After the Tax Reform Act passed, the flat tax suddenly was in and targeted federal tax breaks, which Kemp continued to insist were the only EZ benefits he would countenance, were out. In doing so, he assured that the hundreds of cities lining up for the chance to apply for a prospective federal EZ designation would continue to wait.

As a consequence, federal urban policy hovered in an induced coma throughout the rest of Ronald Reagan’s and George H.W. Bush’s years, right up until the South Central Los Angeles riots in the spring of 1992, which arguably spelled Bush’s downfall.

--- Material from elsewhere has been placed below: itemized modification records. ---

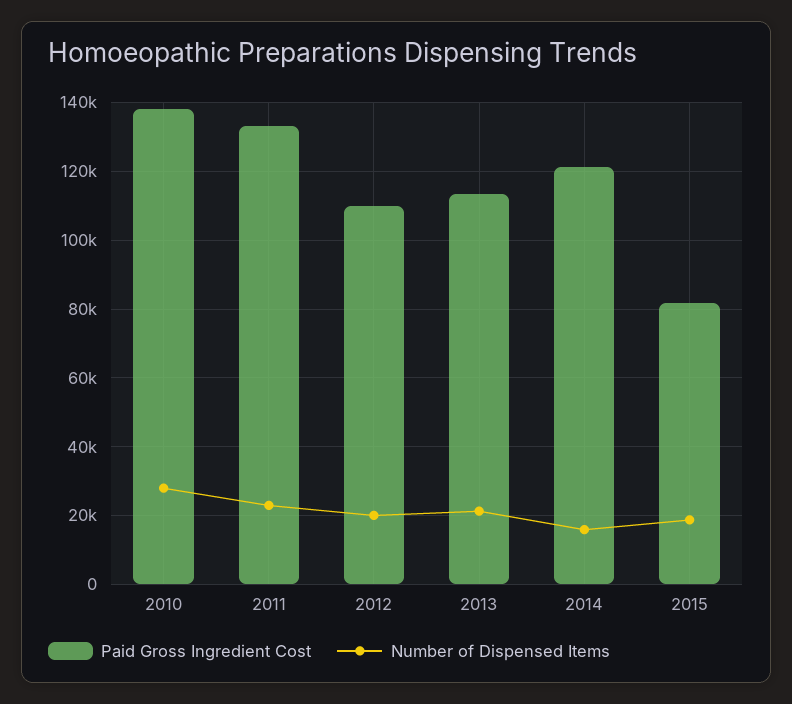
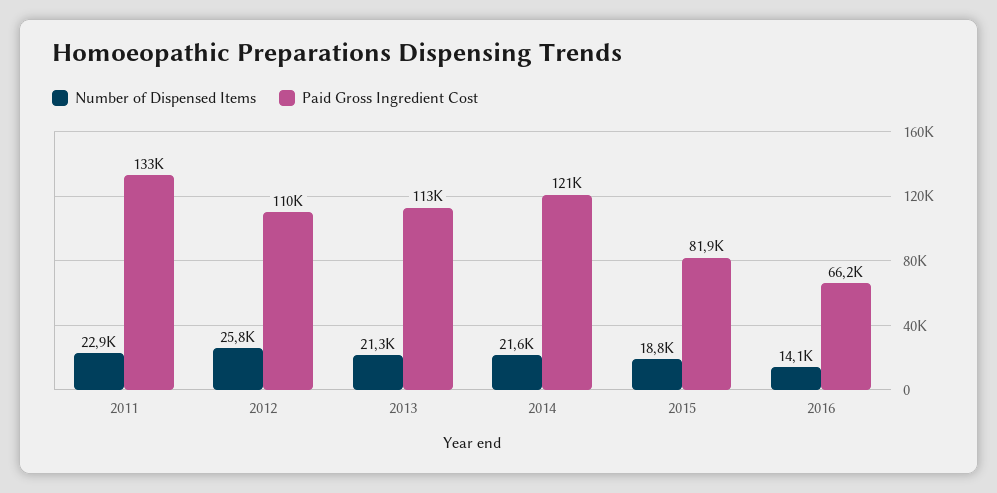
Paid Gross Ingredient Cost, 2010: 138000 -> none
Number of Dispensed Items, 2010: 28000 -> none
Number of Dispensed Items, 2012: 20000 -> 25800
Number of Dispensed Items, 2014: 16000 -> 21600
Number of Dispensed Items, 2016: none -> 14100
Paid Gross Ingredient Cost, 2016: none -> 66200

After ignoring EZs for six years, Kemp, by then Bush’s secretary of housing and urban development, revived them as the administration’s answer to urban violence, which appeared likely to spread. Lawmakers pushed through a compromise emergency urban aid package that summer, with both tax incentives and direct funding oriented around the EZ theme. It was the first time the Democratic leadership conceded to accommodate the supply siders with a bill including tax incentives. But because it also proposed some spending provisions, Kemp and Bush disdained it. Although Congress sent it to Bush well before the November election, he put off signing it (such was the GOP aversion to new urban spending), then vetoed it on his way out.

The Clinton Transition

Shortly after the 1992 election a Clinton transition team member dialed up AAEZ out of the blue, acknowledging somewhat sheepishly that Clinton did not know much about the policy, even though he’d signed Enterprise Zone legislation in Arkansas and had included it as one of his campaign promises. She listened attentively to what must have been an unexpected description of EZs as the states had interpreted them. They could become what amounted to a turnkey framework for a federal EZ-styled urban policy and all it needed was political leadership. Targeting, not tax incentives, was the essence of the concept. Liberated from Kemp’s doctrinaire approach, lawmakers could offer any mix of benefits that could win a majority.

The staffer handed the ball to Paul Diamond, a senior transition team official, who liked that line of thinking. He asked for a concise set of recommendations and in a matter of days, AAEZ had become a player in a major new federal urban policy. Or so it seemed.

An EZ’s key innovation was a proposed two-tiered approach to EZs. It would offer a baseline of support by prioritizing and fast-tracking existing federal resources for localities that committed to zone-specific redevelopment. That could be offered to most existing state-designated zones with a minimum of bureaucracy and on a budget-neutral basis. Once qualified as a tier one zone, the local government, in league with its state and local private stakeholders, could compete for higher levels of federal assistance.

The association was a player, as it turned out, but the game was “telephone.” The administration incorporated the two-tiered idea into its “Empowerment Zone” legislation but turned it upside down and treated the states’ EZs as if they’d never happened. Under Clinton’s policy, enacted in 1993, six cities would win a designation and a windfall of $100 million each in direct funding, plus tax incentives mostly keyed to hiring Empowerment Zone residents. A lower tier of 50 also-ran competitors had to work just as hard to develop their strategies and applications as the lucky six cities, but would get little more as “Enterprise Communities” than a $3 million block grant and some minor tax benefits.

Clinton turned EZs/ECs over to the young Andrew Cuomo, then an assistant secretary at the Department of Housing and Urban Development, who was rumored to have cut deals with Rostenkowski and Rangel to wire zone designations for Chicago and New York. Not since the days of Lyndon Johnson had anything like $100 million block grants been available to local governments and the mayors crawled over each other to get them.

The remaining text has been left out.